Look for the line containing "[38,1302,486,1350] 6 autres" in the listing below. Retype that line and every subsequent line through the last one, and only those.
┄┄┄┄┄┄┄┄┄┄┄┄┄┄┄┄┄┄┄┄
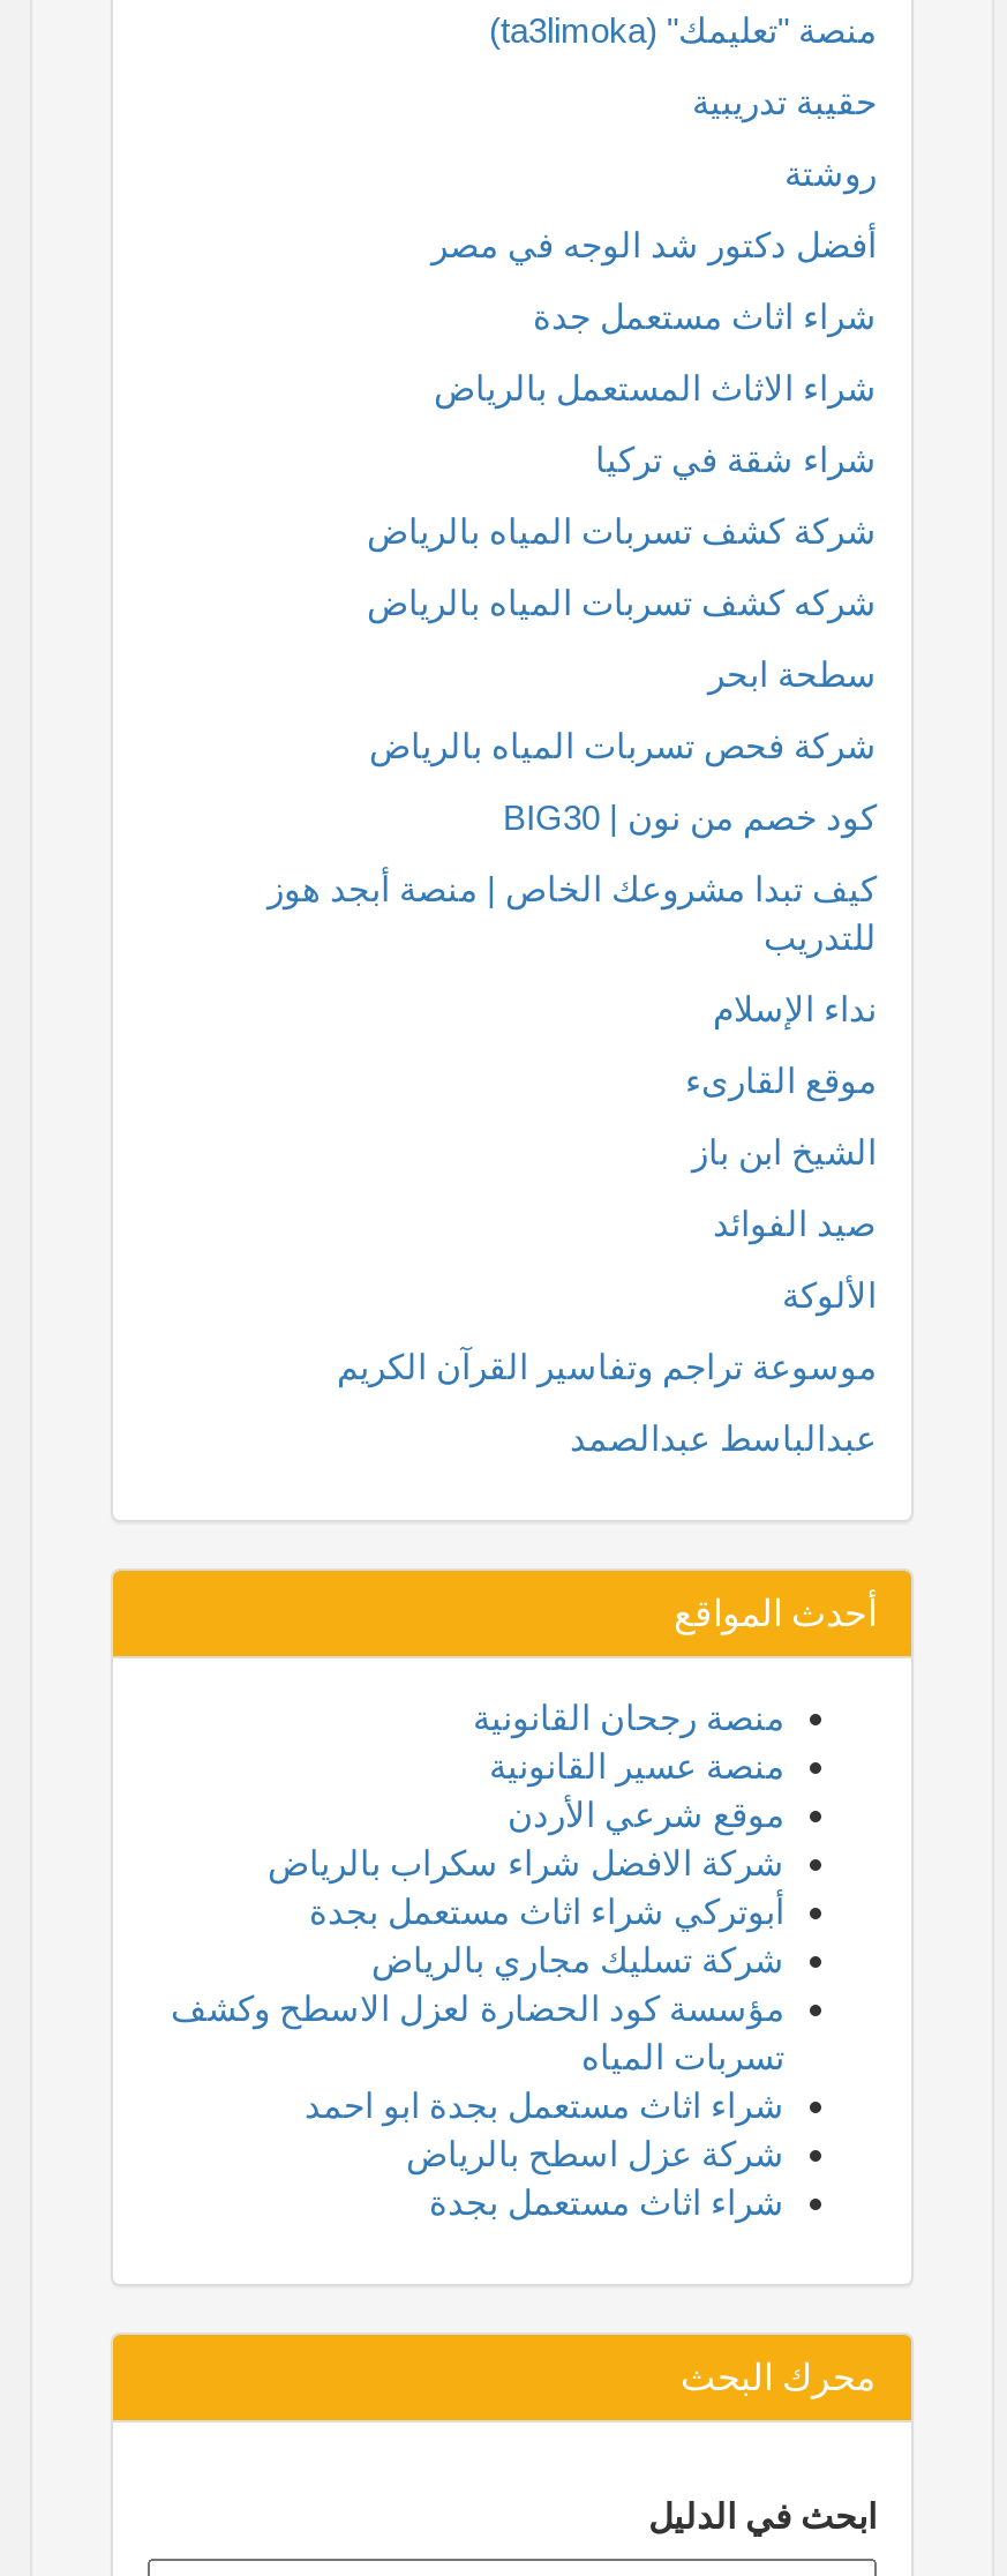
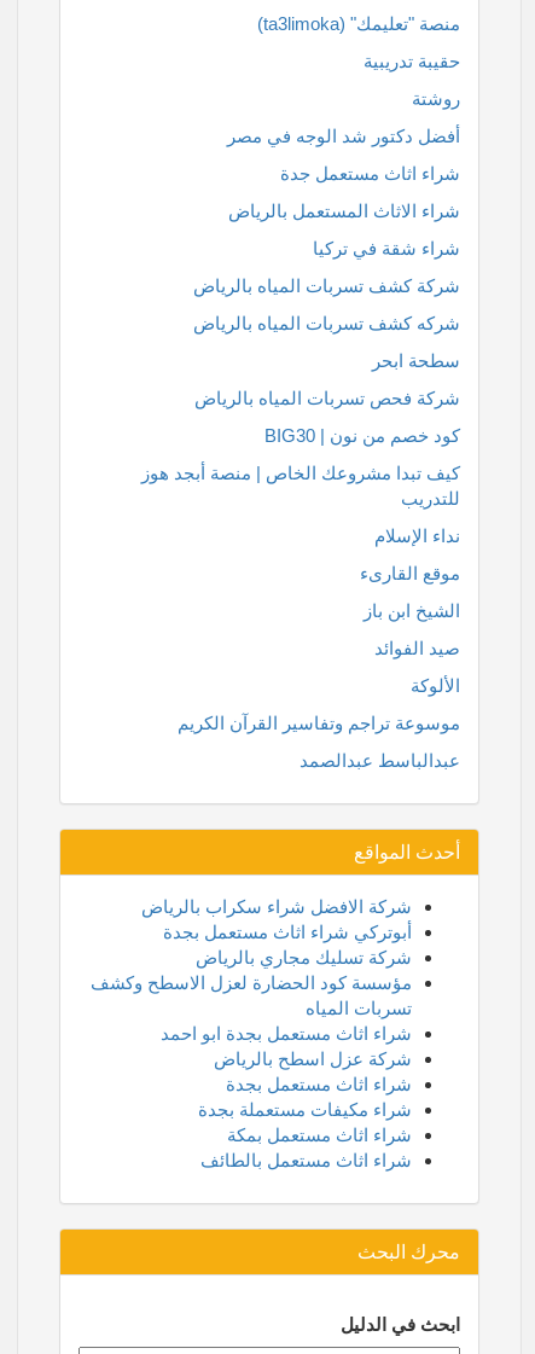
[473,1698,784,1835] منصة رجحان القانونية | منصة عسير القانونية | موقع شرعي الأردن -> none
moved [171,1844,784,2222] -> [91,897,412,1095]: شركة الافضل شراء سكراب بالرياض | أبوتركي شراء اثاث مستعمل بجدة | شركة تسليك مجاري بالرياض | مؤسسة كود الحضارة لعزل الاسطح وكشف | تسربات المياه | شراء اثاث مستعمل بجدة ابو احمد | شركة عزل اسطح بالرياض | شراء اثاث مستعمل بجدة
none -> [198,1100,412,1171] شراء مكيفات مستعملة بجدة | شراء اثاث مستعمل بمكة | شراء اثاث مستعمل بالطائف

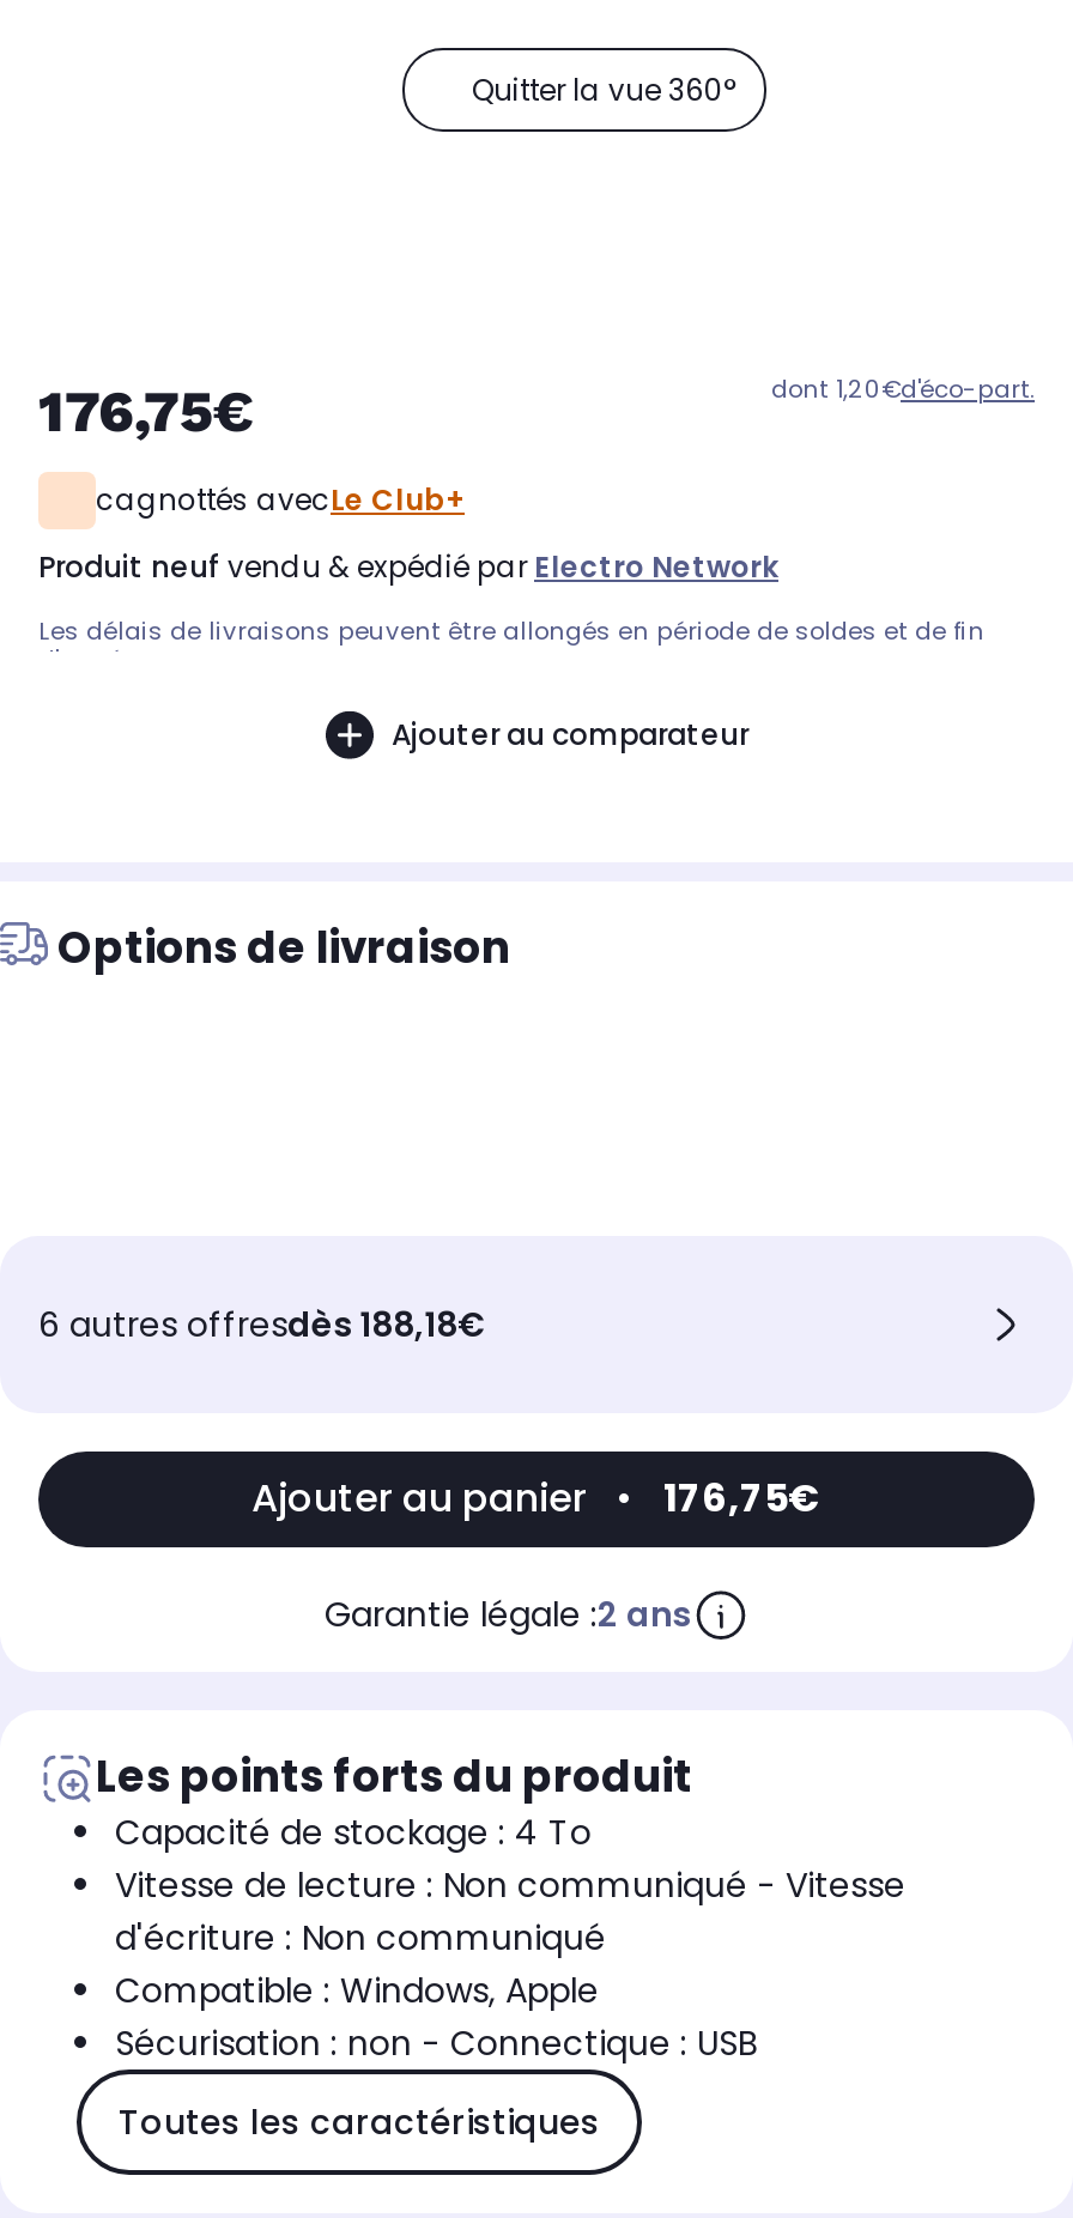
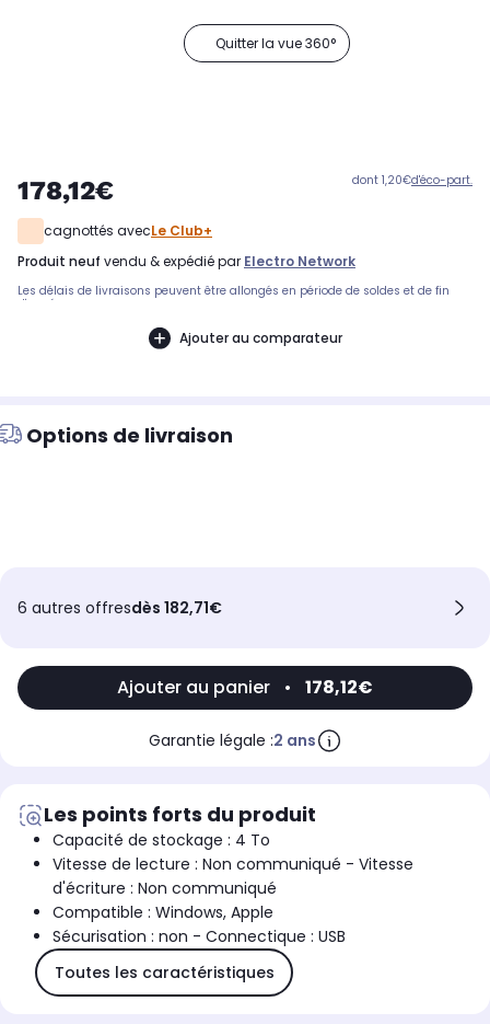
[38,380,254,447] 176,75€ -> [18,176,114,206] 178,12€
[38,1302,486,1350] 6 autres offresdès 188,18€ -> [18,597,222,619] 6 autres offresdès 182,71€
[251,1472,822,1527] Ajouter au panier • 176,75€ -> [117,675,373,700] Ajouter au panier • 178,12€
┄┄┄┄┄┄┄┄┄┄┄┄┄┄┄┄┄┄┄┄
* Result *
[38,1302,486,1350] 6 autres offresdès 188,18€ -> [18,597,222,619] 6 autres offresdès 182,71€
[251,1472,822,1527] Ajouter au panier • 176,75€ -> [117,675,373,700] Ajouter au panier • 178,12€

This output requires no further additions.